The action that clinched Kinnaird's decision to give up her state Senate seat was the passage of the Voter Information Verification Act (VIVA), one of the nation's most restrictive voting laws.
"It's a very severe problem, and that's why I left," Kinnaird told Facing South.
In 2005, Kinnaird sponsored a bill that became law requiring paper trail audits from voting machines for election results as a way of tracking fraud and other possible ballot manipulation. But under VIVA, all voters will have to vote using paper ballots instead of electronic voter machines. Kinnaird calls that "off-the-wall crazy."
"They are very labor-intensive and time-consuming," said Kinnaird of paper ballots. "It will cost counties more money, especially when they already have machines that produce paper records. For them to say that's a problem is ridiculous."
VIVA also imposes onerous new restrictions on voters. Most notorious among those is a requirement that every voter show one of a small list of eligible photo identification cards in order to cast a ballot. Kinnaird was one of the more vocal opponents of the law, which passed without any Democratic votes. Kinnaird said the law will primarily hurt African-American, low-income and student voters.
Kinnaird will now work on a grassroots project to help churches, fraternities, sororities and other groups help people obtain the IDs necessary to vote. It will not be a nonprofit, said Kinnaird, but a community-based operation that, for example, could provide resources for a black church to have its members canvass their neighborhoods for those who lack proper ID and then assist them with getting one.
Kinnaird does not see the effort as a capitulation to Republicans' voter ID agenda, which she called "immoral" in her resignation announcement. Rather, it's an acknowledgement that -- absent a court injunction or repeal of the law -- there are thousands of citizens who will need help obtaining ID so they won’t be disenfranchised.
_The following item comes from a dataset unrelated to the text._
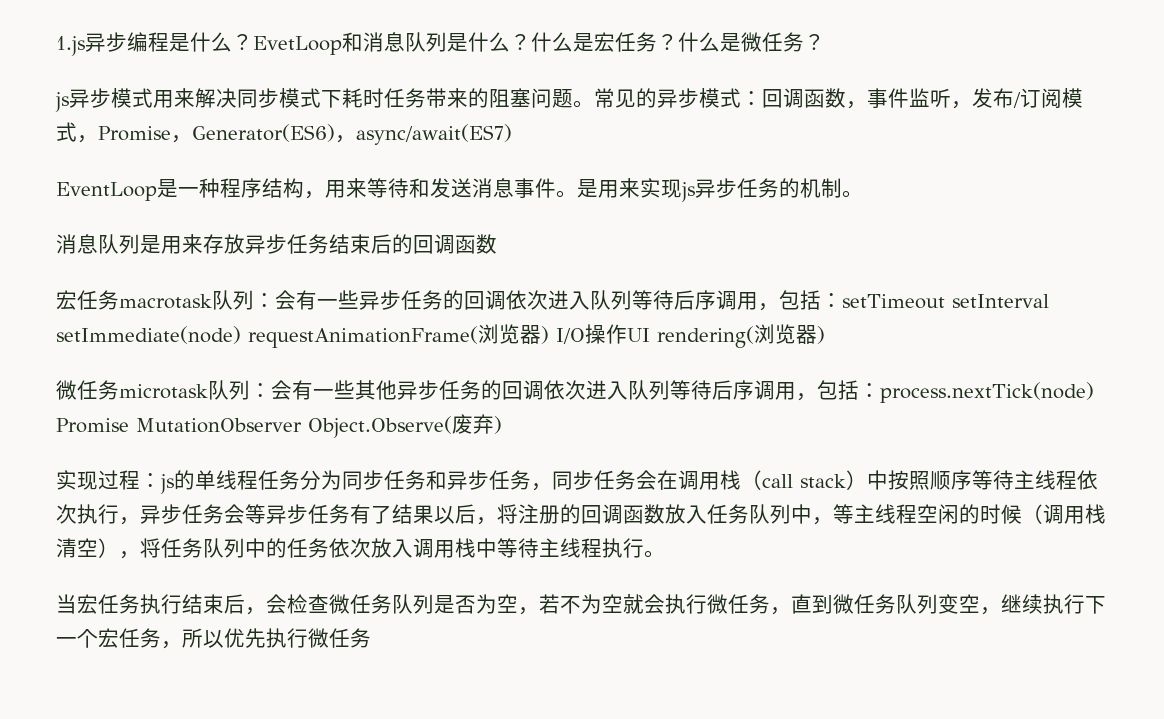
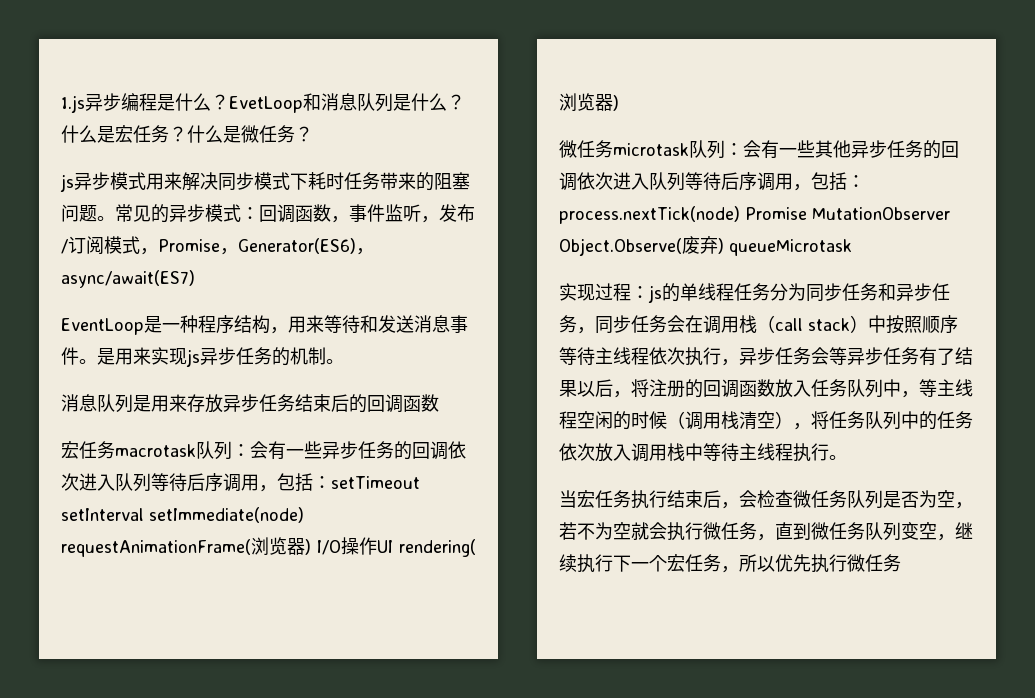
- 微任务microtask队列：会有一些其他异步任务的回调依次进入队列等待后序调用，包括：process.nextTick(node) Promise MutationObserver Object.Observe(废弃)
+ 微任务microtask队列：会有一些其他异步任务的回调依次进入队列等待后序调用，包括：process.nextTick(node) Promise MutationObserver Object.Observe(废弃) queueMicrotask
Over 318,000 North Carolinians appear to lack state-issued photo ID. A third of them are African Americans, and many are senior citizens.
Kinnaird said she wants to "make sure that we do everything we can do to make sure every person who wants to vote can vote.”
Similar voter assistance efforts have been launched in other states where photo ID laws passed. The Pennsylvania Voter ID Coalition was created after Republicans passed a strict voter ID law, which is currently on pause due to a court injunction. Still, the coalition’s members are trying to help as many of the 900,000 to 1.2 million Pennsylvanians who lack ID as possible in case the law goes back into effect.
Also aiming to counter the impacts of voter ID laws is a new venture from American Values First, a 501(c)(4) outside group connected to the Democratic Legislative Campaign Committee. It will push for state laws to ease access to the ballot, and it is targeting states like North Carolina that have passed restrictive voter bills. One example of legislation it promotes would expand access to mail-in absentee ballots. It also plans to back Democratic candidates.
Following Kinnaird's resignation announcement, scores of people left comments on her Facebook page, and state Rep. Verla Insko (D-Orange) called her “the conscience of the General Assembly.” Even some of Kinnaird's political opponents sang her praises.
“You have been wrong on every major policy area," said Vernon Robinson, a conservative former city council member for Winston-Salem, "but I salute you as an effective adversary."